Since we technically have an infinite number of arguments we can pass:

ts
router.fetch(request, arg1, arg2, arg3, ...)

We need to use an array generic to pass these along to downstream routes. Since this is typically a router-level setting, we recommend using the router-level generic to do this:

Typed Example (assumes Cloudflare Workers)

ts
import { 
  Router,
  IRequest, 
} from 'itty-router'

// we define our environment
type Environment = { KV: KVNamespace } 

// and now both args combined (that Workers send to the .fetch())
type CFArgs = [Environment, ExecutionContext] 

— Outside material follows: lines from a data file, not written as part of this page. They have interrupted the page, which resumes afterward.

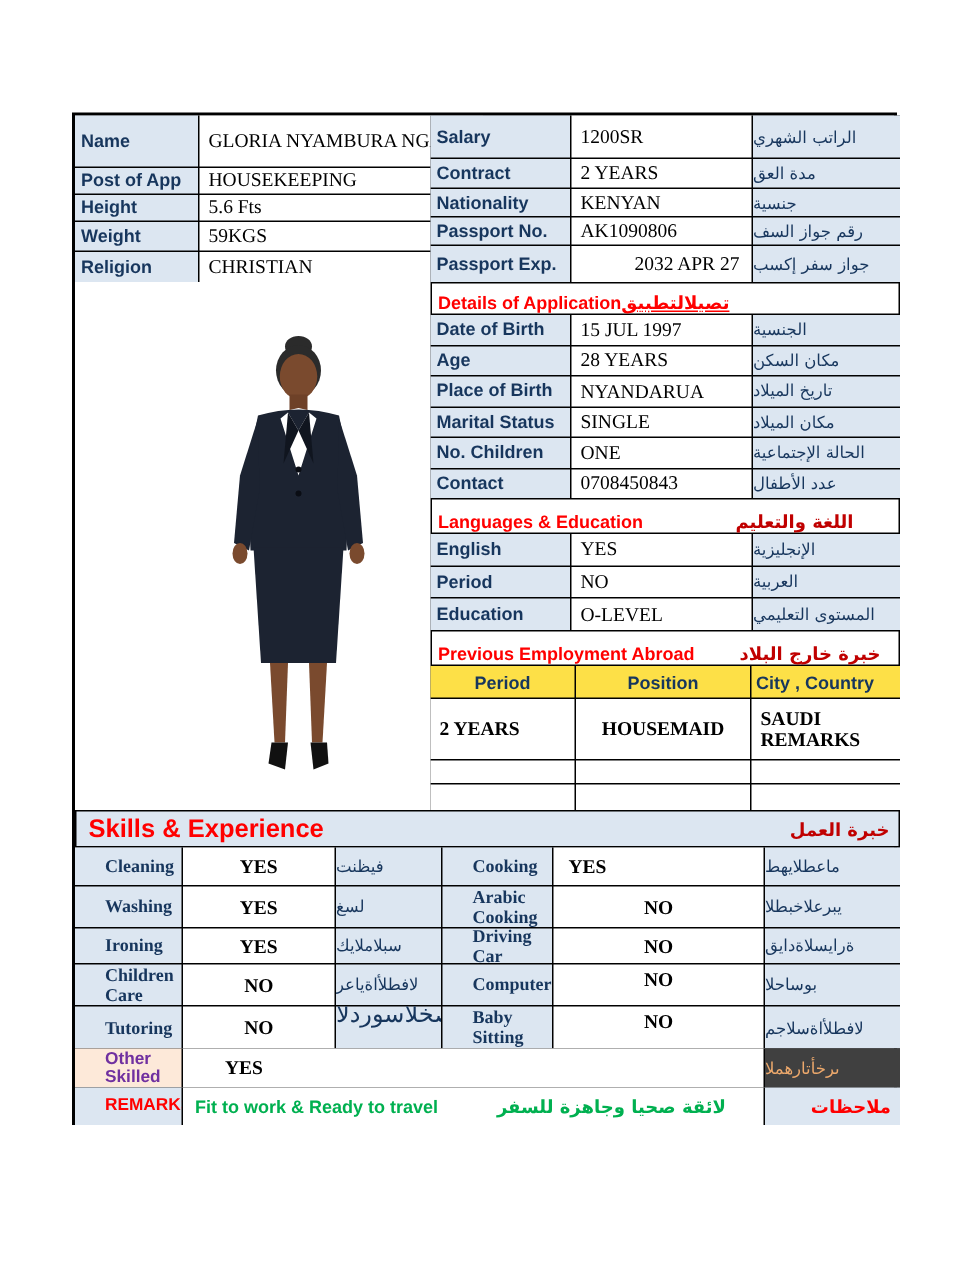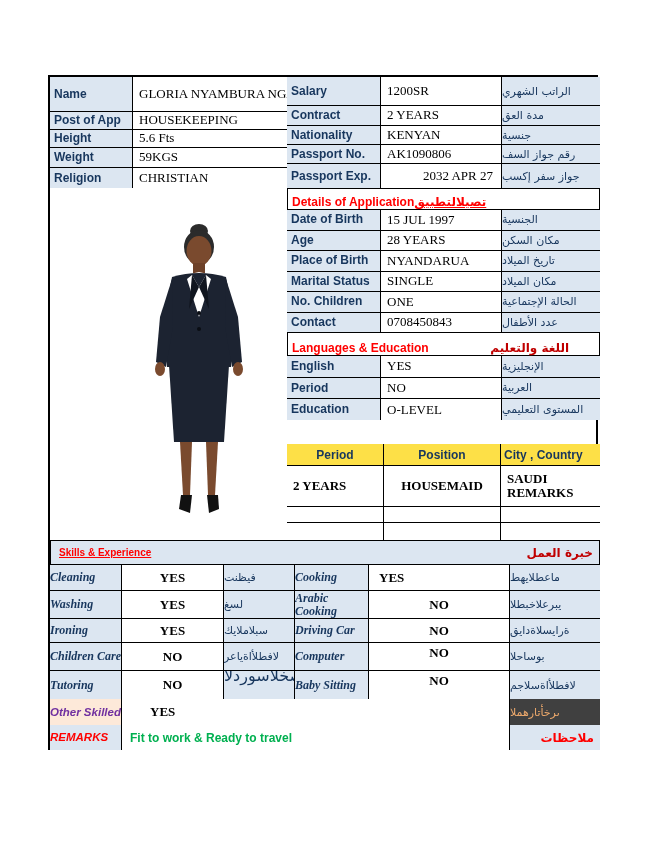"Previous Employment Abroad" div.hdr { html: none -> <div> <span>Previous Employment Abroad</span> <span>خبرة خارج البلاد</span> </div> }
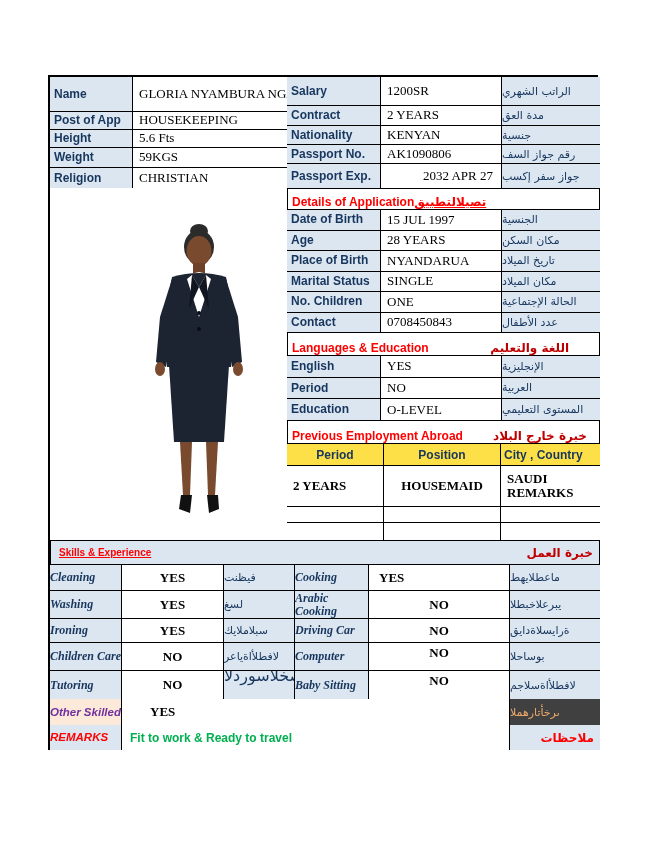"Skills & Experience" .band .en { font-size: 10px -> 17px; text-decoration: underline -> none }
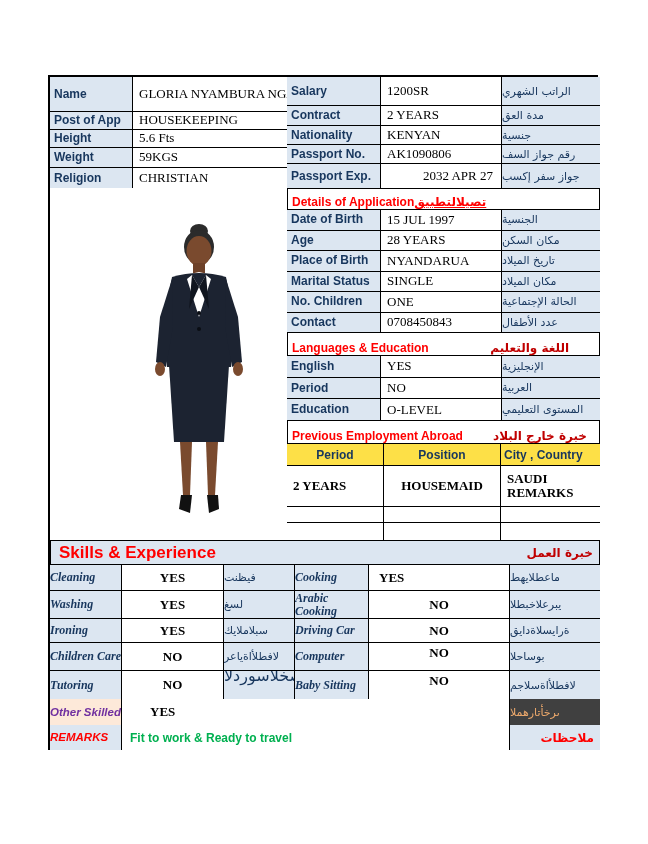"Cleaning" .sk-lab { font-style: italic -> none; padding-left: 0 -> 20px }
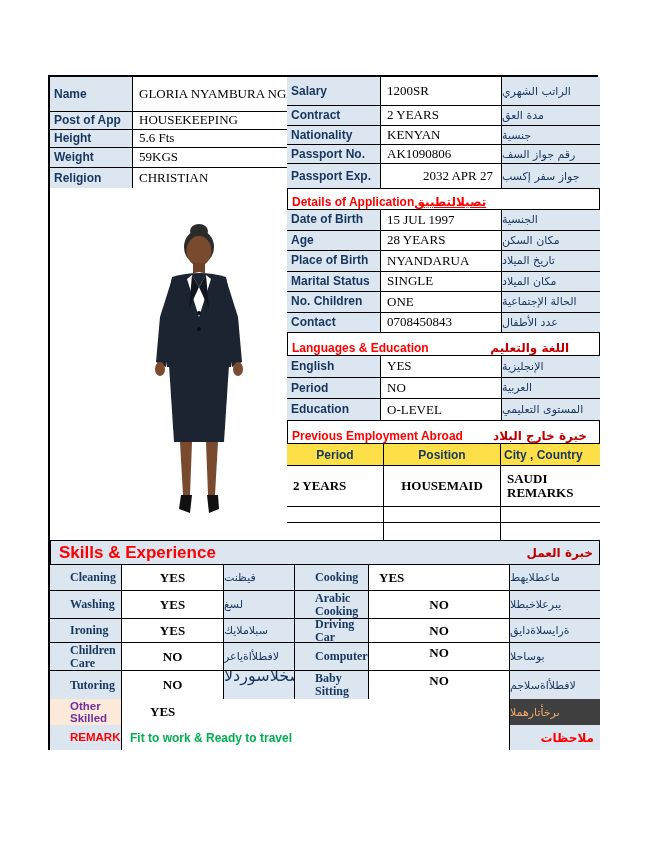"لائقة صحيا وجاهزة للسفر" span.green { html: none -> <span>لائقة صحيا وجاهزة للسفر</span> }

// then just pass it to the router
const router = Router<IRequest, CFArgs>() 

router.get('/', (request, env, ctx) => { 
  env.KV.get('test') // this works!
  ctx.waitUntil() // so does this!
})

Defining a RequestHandler with additional Arguments

Just like with a route, we can pass the same generics to a RequestHandler (any handler/middleware) to give it access to the additional arguments.

ts
import { 
  RequestHandler, 
  IRequest, 
} from 'itty-router'

// we define our environment
type Environment = { KV: KVNamespace } 

// and now both args combined (that Workers send to the .fetch())
type CFArgs = [Environment, ExecutionContext] 

// creating some middleware that needs access to CF variables
export const withUser: RequestHandler<IRequest, CFArgs> =
  (request, env, context) => {
    request.user = 'Kevin'
    env.KV.get('test') // this works!
    ctx.waitUntil() // so does this!